Que estreia em grande...chegaste bem e para primeira ias folgado...tenho pena de não me ter conseguido colar a ti mas as pernas tavam aos berros...até à próxima prova pelos vistos contigo em grande forma

Rui Faria disse...

Obrigado João. Fazemos um dia destes uma corrida juntos. Noto que estas cheio de potencial e cheio de vontade de melhorar. Força nos treinos. Ainda não tinha comentado, mas vi os teus videos a tocares guitarra. Tocas bem. Eu dou uns toques mas muito fraquinho.

João Ralha disse...

Rui,

Belo, emocionado e detalhado relato de um maratonista que logo na sua 1ª ficou abaixo das 4 horas e ainda teve forças para voltar atrás para "rebocar" a companheira nos km finais.

Fantástico casal Rui e Filipa que fizeram ambos no Domingo, a sua 1ª maratona.

Parabéns a ambos e descansem pois fazer duas maratonas quase de seguida, não deve ser fácil.

Runabraços

PS

Falta a foto no relato!!

Rui Faria disse...

Obrigado João Ralha. É bom sentir a tua presença no momento certo. Espero poder retribuir sempre que for possivel.

PS: Excelente escolha da foto

Cesar Moreira disse...

VAI.... é bem melhor que força :)

vai, significa que tens força e capacidades. Dizer força, muitas vezes podia ser interpretado como achar que não tinhas capacidades :)

Por isso, VAI que esta já está.

Parabéns Maratonista

Abraço

Rui Faria disse...

Obrigado grande Cesar. VAI... Foi isso que interpretei. VAI, no sentido que estamos a falar ainda associei ao teu aval de confiança. Por isso gostei de ouvir. (no porto é que vai ser tramado. BAI) Abraço

Miguel San-Payo disse...

Parabéns pelo resultado.
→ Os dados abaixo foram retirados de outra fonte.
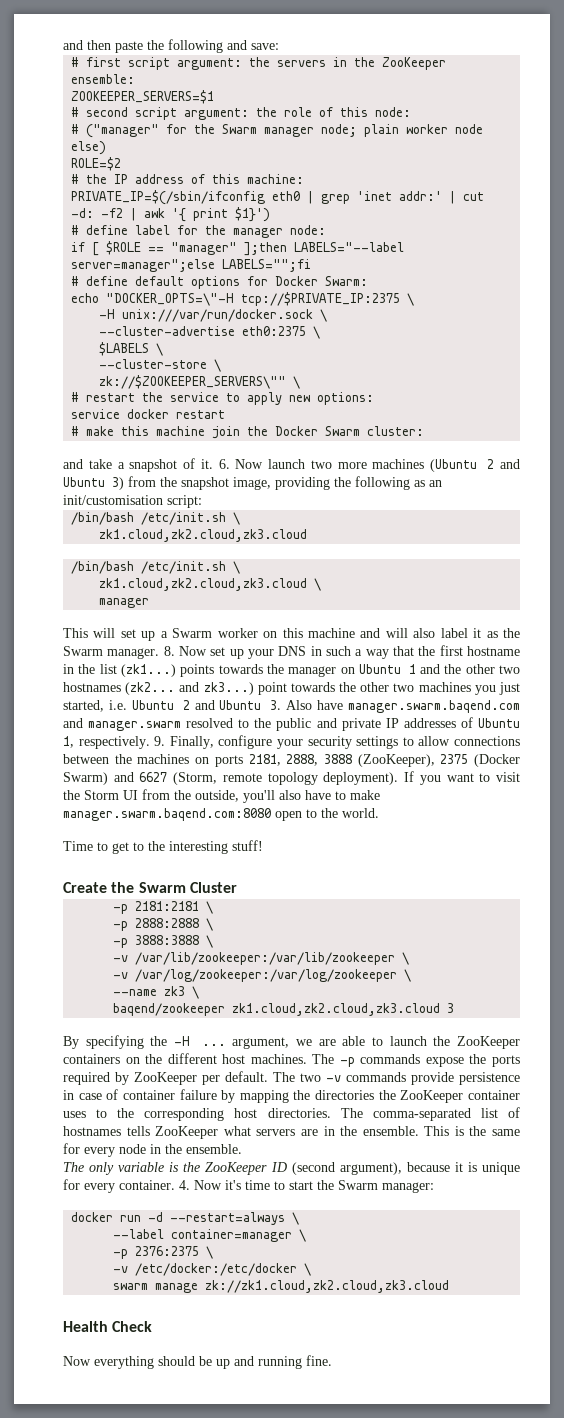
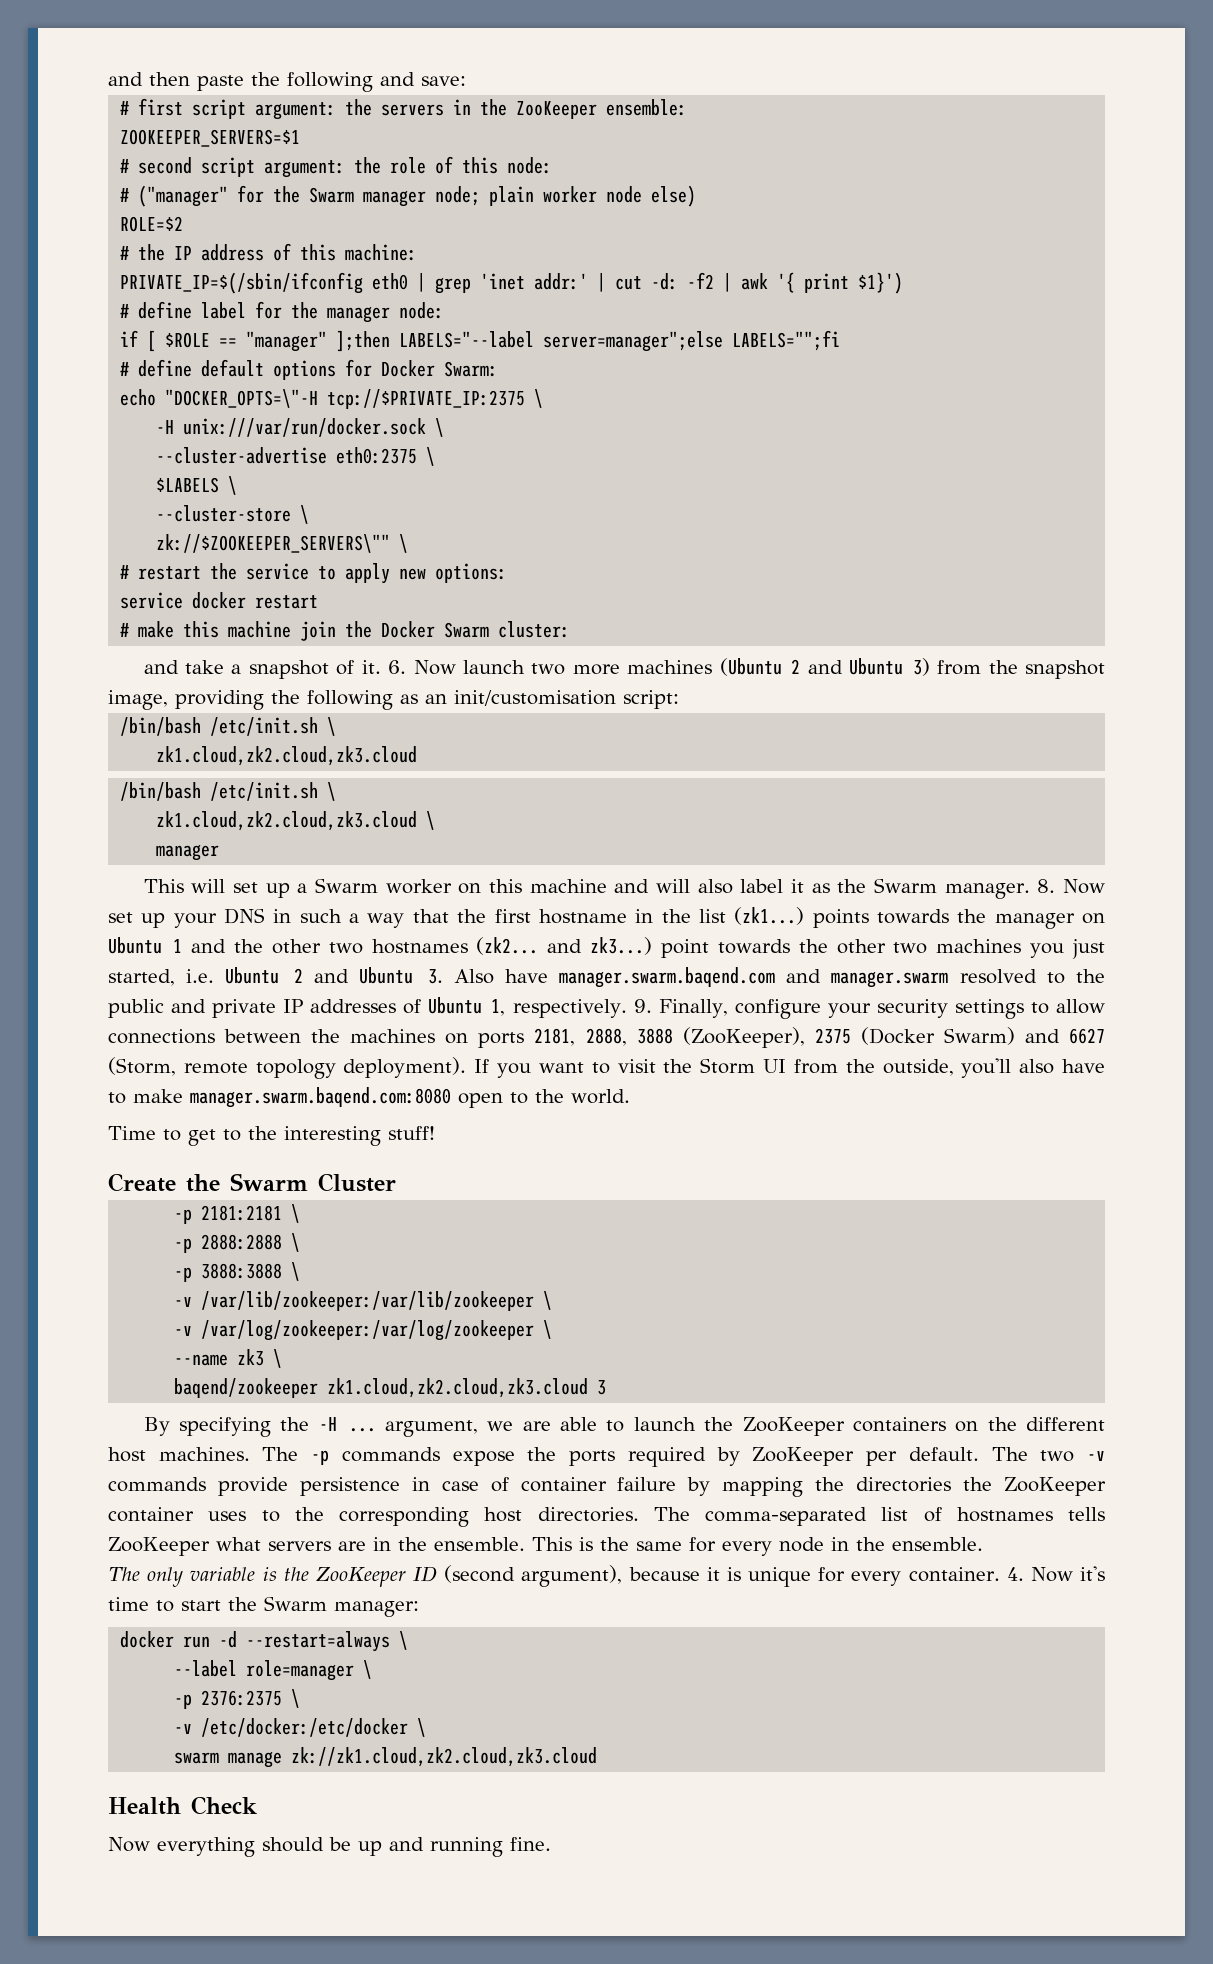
- --label container=manager \
+ --label role=manager \

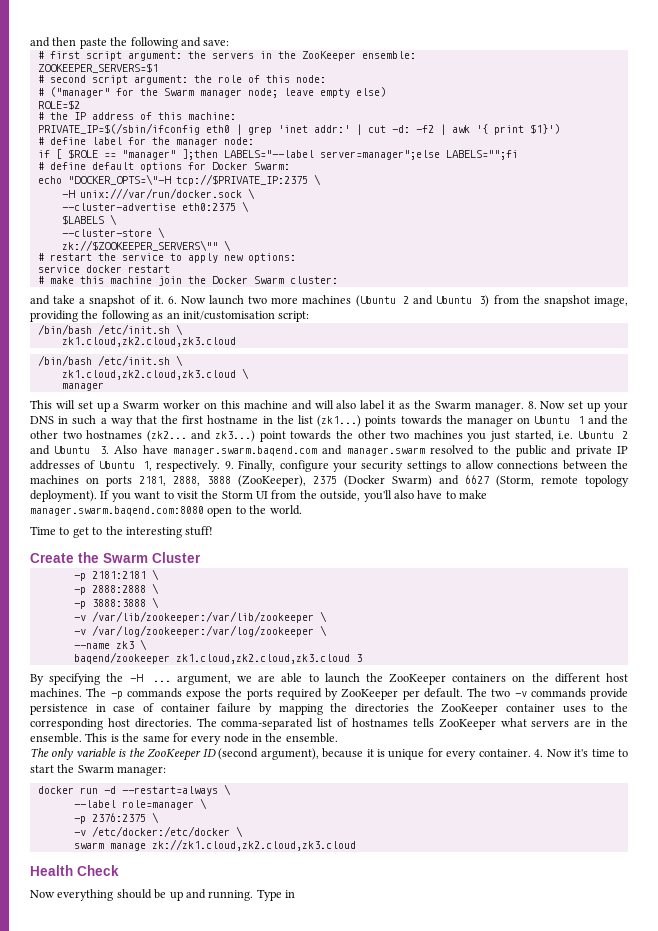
- # ("manager" for the Swarm manager node; plain worker node else)
+ # ("manager" for the Swarm manager node; leave empty else)
- Now everything should be up and running fine.
+ Now everything should be up and running. Type in

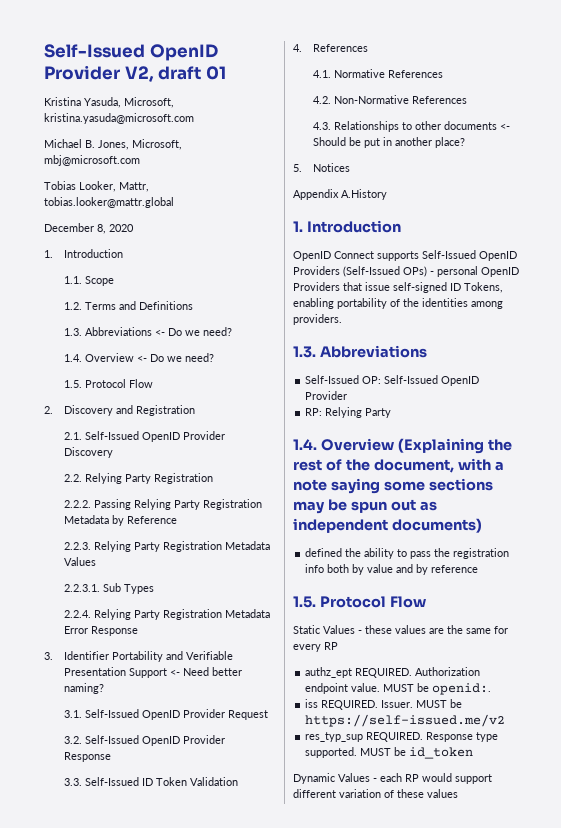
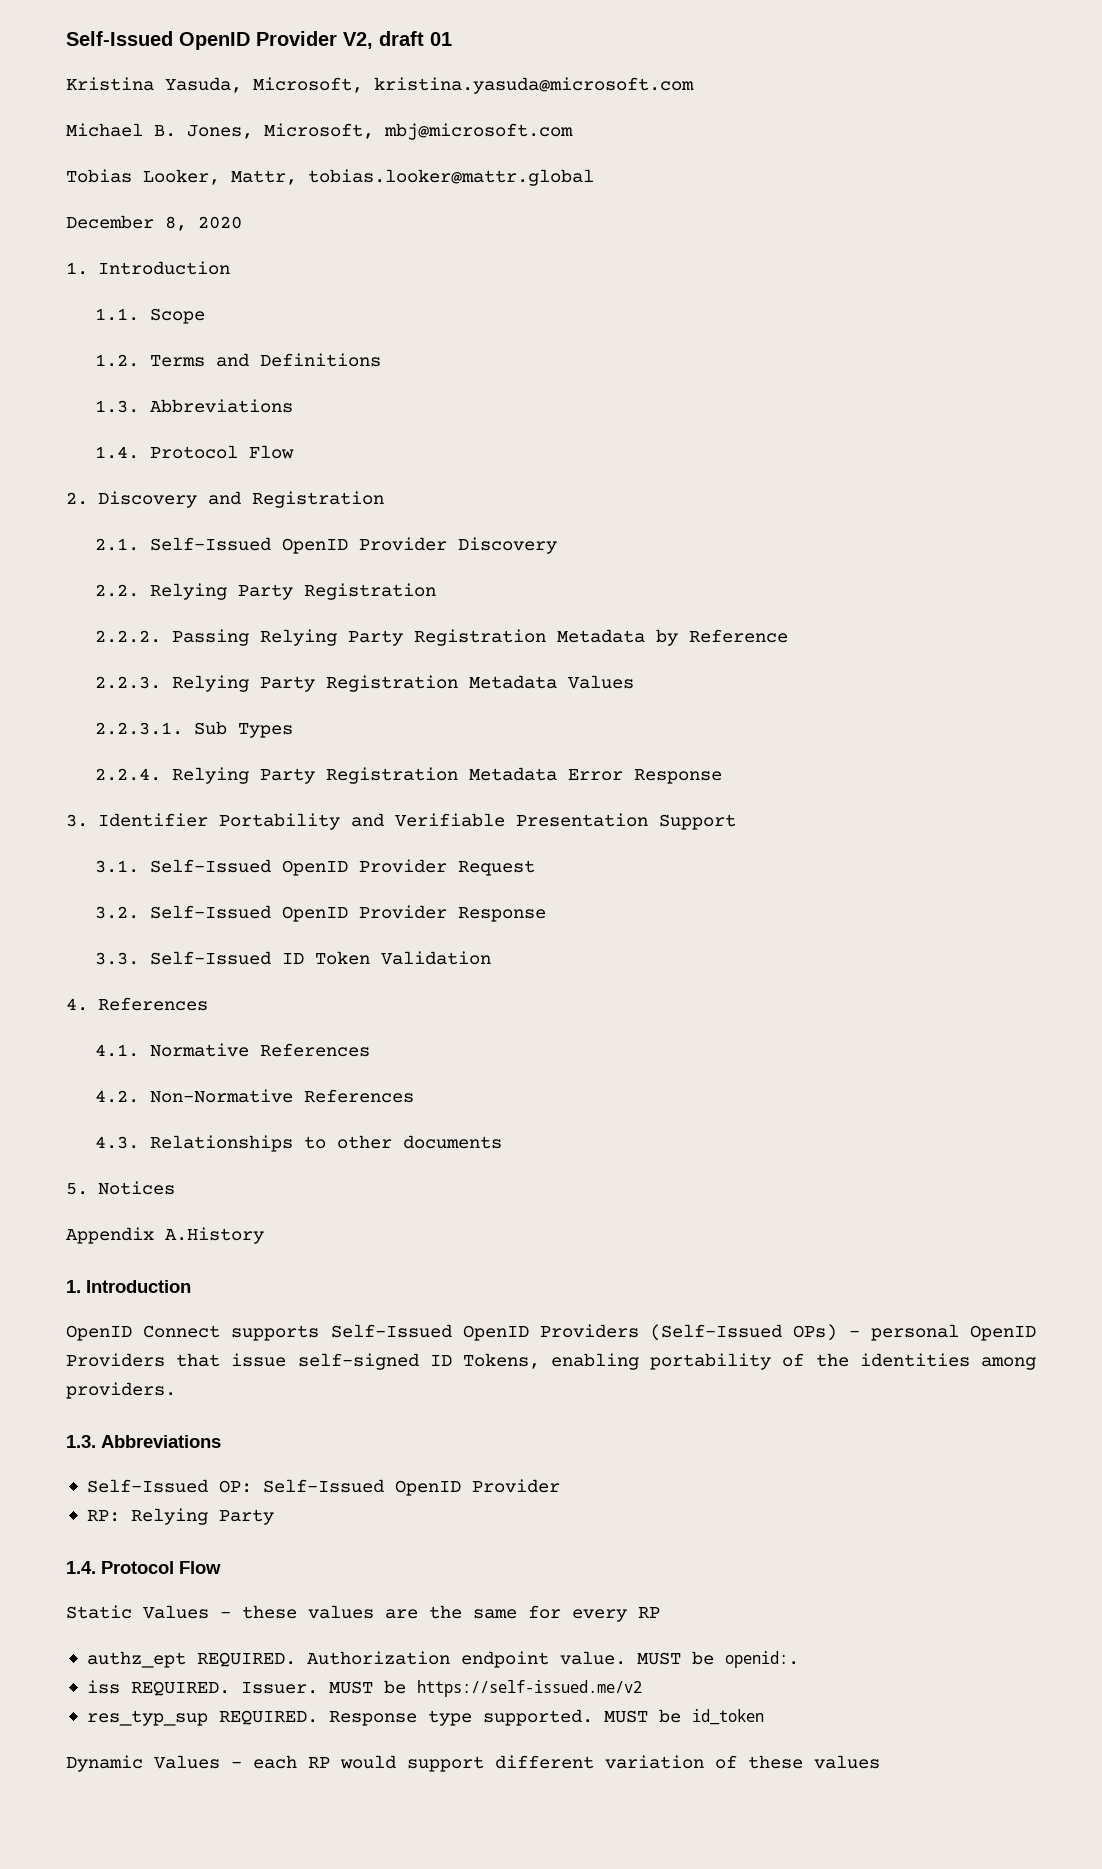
  1.2. Terms and Definitions
- 1.3. Abbreviations <- Do we need?
- 1.4. Overview <- Do we need?
- 1.5. Protocol Flow
+ 1.3. Abbreviations
+ 1.4. Protocol Flow
- 3. Identifier Portability and Verifiable Presentation Support <- Need better naming?
+ 3. Identifier Portability and Verifiable Presentation Support
- 4.3. Relationships to other documents <- Should be put in another place?
+ 4.3. Relationships to other documents
  RP: Relying Party
- 1.4. Overview (Explaining the rest of the document, with a note saying some sections may be spun out as independent documents)
- defined the ability to pass the registration info both by value and by reference
- 1.5. Protocol Flow
+ 1.4. Protocol Flow

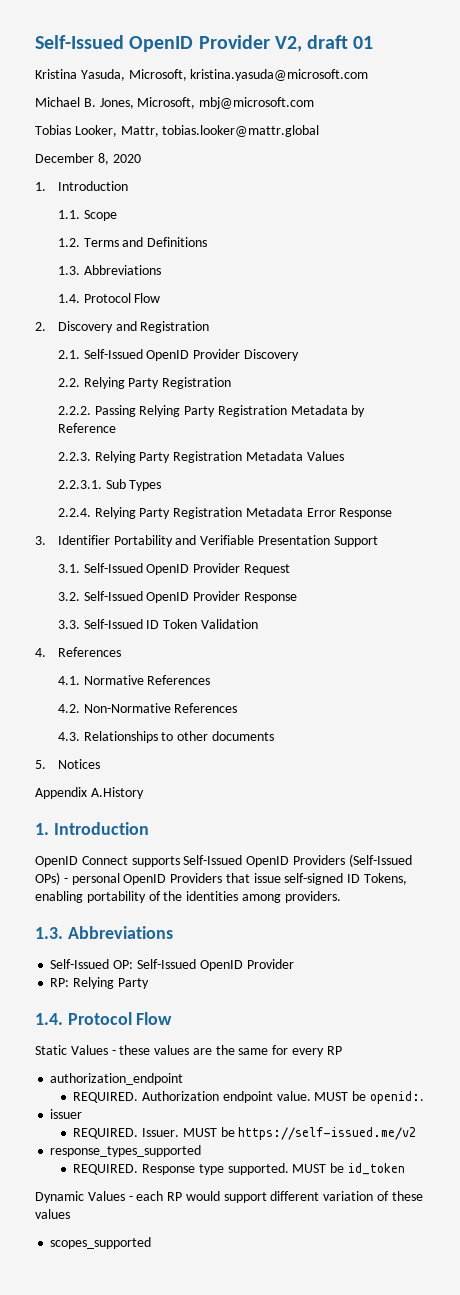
- authz_ept REQUIRED.
+ authorization_endpoint
+ REQUIRED.
- iss REQUIRED.
+ issuer
+ REQUIRED.
- res_typ_sup REQUIRED.
+ response_types_supported
+ REQUIRED.
+ scopes_supported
Agora já só falta completares a segunda maratona para te tornares MARATONISTA

ManuelaC disse...

Parabéns Rui,
Gostei imenso de ler o teu relato e de te acompanhar ao longo dos 42km!! ... o que ias sentindo, o que ias pensando, sensações positivas e outras menos agradáveis que tu ias superando.
E no fim foste buscar a Filipa!! Impecável!!! Gostei!
Beijinhos

Rui Faria disse...

Obrigado Miguel San-Payo. Irei tentar certamente completar uma segunda maratona em outro registo.

Rui Faria disse...

Obrigado Manuela. A ideia é um pouco essa. No fundo quem lê as cronicas dos novos maratonistas, percebe um pouco o ambiente mental e fisico para completar esse feito.

Já agora... achei curioso este texto:"
Correr os 42.195 metros de uma maratona já foi considerado como o maior limite da resistência do ser humano. O significado quase místico dessa prova originou-se com a desventura do soldado grego que morreu após percorrer tal distância."